Мисс Бирма | страница 82



– Давай я пойду, – сказал Со Лей, когда Бенни, набросив плащ, уже стоял на пороге.

– Она моя дочь… – возразил Бенни, и лицо его внезапно исказила гримаса раскаяния.

– И это еще одна причина остаться с ней – с ними. Не стоит рисковать, Бенни. Я обернусь за четверть часа и приведу лекаря…

У подножия холма полыхнуло, затем донесся взрыв, вспышка на миг озарила безжизненную пустоту комнаты за их спинами. Дети и прислуга прятались вместе с Кхин среди штабелей винтовок в кабинете Бенни. Но в этой вспышке Бенни вдруг разглядел мир, где нет больше его семьи – семьи, о верности которой он позабыл, и он застыл, скованный ужасом.

– Я должен увезти нас отсюда… – выговорил наконец он, – в Кхули или Тенассерим…

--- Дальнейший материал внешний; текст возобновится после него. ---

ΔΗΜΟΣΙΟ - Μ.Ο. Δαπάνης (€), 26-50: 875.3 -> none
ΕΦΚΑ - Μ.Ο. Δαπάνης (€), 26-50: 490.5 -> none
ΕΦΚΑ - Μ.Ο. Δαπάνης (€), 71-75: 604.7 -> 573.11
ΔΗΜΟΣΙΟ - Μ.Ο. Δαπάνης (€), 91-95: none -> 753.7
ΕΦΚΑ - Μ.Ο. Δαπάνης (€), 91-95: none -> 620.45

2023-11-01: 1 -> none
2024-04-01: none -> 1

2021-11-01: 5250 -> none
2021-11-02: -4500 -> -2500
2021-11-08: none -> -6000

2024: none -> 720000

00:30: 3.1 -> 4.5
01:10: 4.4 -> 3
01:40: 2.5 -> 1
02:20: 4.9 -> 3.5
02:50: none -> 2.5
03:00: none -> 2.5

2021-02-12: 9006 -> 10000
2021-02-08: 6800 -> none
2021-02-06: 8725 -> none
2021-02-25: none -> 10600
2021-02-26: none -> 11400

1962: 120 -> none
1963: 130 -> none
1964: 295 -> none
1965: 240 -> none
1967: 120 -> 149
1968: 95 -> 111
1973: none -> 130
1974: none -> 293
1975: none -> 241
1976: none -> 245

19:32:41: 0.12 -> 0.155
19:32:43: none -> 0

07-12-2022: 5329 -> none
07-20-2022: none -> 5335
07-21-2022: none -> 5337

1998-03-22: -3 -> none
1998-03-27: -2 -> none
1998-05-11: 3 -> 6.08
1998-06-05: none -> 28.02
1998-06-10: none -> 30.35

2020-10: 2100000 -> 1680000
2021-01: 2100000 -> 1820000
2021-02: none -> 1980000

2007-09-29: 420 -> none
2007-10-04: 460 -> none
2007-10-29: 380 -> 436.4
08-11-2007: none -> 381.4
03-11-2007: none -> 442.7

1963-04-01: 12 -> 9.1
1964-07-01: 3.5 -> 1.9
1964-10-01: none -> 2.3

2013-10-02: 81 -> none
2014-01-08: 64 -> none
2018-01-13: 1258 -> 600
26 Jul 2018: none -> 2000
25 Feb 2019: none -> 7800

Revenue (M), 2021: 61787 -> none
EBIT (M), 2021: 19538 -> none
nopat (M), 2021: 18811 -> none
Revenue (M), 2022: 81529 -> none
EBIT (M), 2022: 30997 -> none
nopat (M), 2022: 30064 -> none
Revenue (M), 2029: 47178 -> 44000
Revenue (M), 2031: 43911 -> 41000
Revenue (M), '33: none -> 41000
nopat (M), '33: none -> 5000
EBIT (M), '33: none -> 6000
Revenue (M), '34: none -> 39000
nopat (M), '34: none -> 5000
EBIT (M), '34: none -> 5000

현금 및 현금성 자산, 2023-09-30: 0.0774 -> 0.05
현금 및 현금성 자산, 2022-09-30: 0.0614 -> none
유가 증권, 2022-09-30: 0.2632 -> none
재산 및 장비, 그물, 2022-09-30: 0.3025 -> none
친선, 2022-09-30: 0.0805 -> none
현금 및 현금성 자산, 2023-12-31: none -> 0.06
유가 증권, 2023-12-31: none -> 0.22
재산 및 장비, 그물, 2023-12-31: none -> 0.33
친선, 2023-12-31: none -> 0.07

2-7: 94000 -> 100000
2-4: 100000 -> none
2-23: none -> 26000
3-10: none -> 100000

И не добавил: «А ты поедешь с нами?»

– Мое место на линии фронта, – помедлив, сказал Со Лей. Он чувствовал, что падает в бездну, что бесконечно растянутая нить, связывавшая их, лопнула.

Вот и конец, подумал он.

Как все же странно, что это произошло в тот самый момент, когда началась революция.

9

Среди деревьев

В феврале – когда каренская революция вступила в первую трагическую фазу, и качины присоединились к восстанию, и правительственные войска взбунтовались, и крупные города, включая Мандалай и Пром, сдались армиям «инсургентов», – Бенни арендовал самолет, чтобы перевезти семью вместе с другими каренами в Татон, столицу старого королевства монов на равнине Тенассерим в Южной Бирме, действующую зону перемирия.

Если дом, который они снимали в Татоне, висевший на сваях, как на стволах деревьев, над утоптанной землей, чем-то и напоминал Луизе о Таравади, если зловоние от гниющих отходов под этим домом возвращало ее мысли к тем мрачным дням, когда папу арестовали в Таравади, – если это бегство смутно напоминало бегство в Кхули, то она притворялась, что ей все равно. Рядом с домом высилась стена древнего города, заросшая травой и диким виноградом, а за ней – крутой склон холма, на вершине которого стояла белая с золотом пагода, и каждый день они с Джонни, избавленные от оков обязательной ванны, занятий музыкой и школьных уроков, играли в шарики, копались в желтой глине и бегали наперегонки со своими новыми приятелями-монами на самую вершину пагоды, где сбрасывали обувь и воображали, что они птички, парящие на ветру. Там, под порывами ветра, комок в горле мог растаять.

Папа настоял на том, чтобы взять с собой Луизин аккордеон, и по вечерам он буквально рыдал от смеха, когда она сражалась с неповоротливой громадиной, выдавливая залихватские дребезжащие мелодии. Она догадывалась, что папин смех – от того же отчаяния, что и ее потребность рассмешить, и изо всех сил старалась играть, смеяться, пытаться преодолеть тоску и мамин осуждающий взгляд.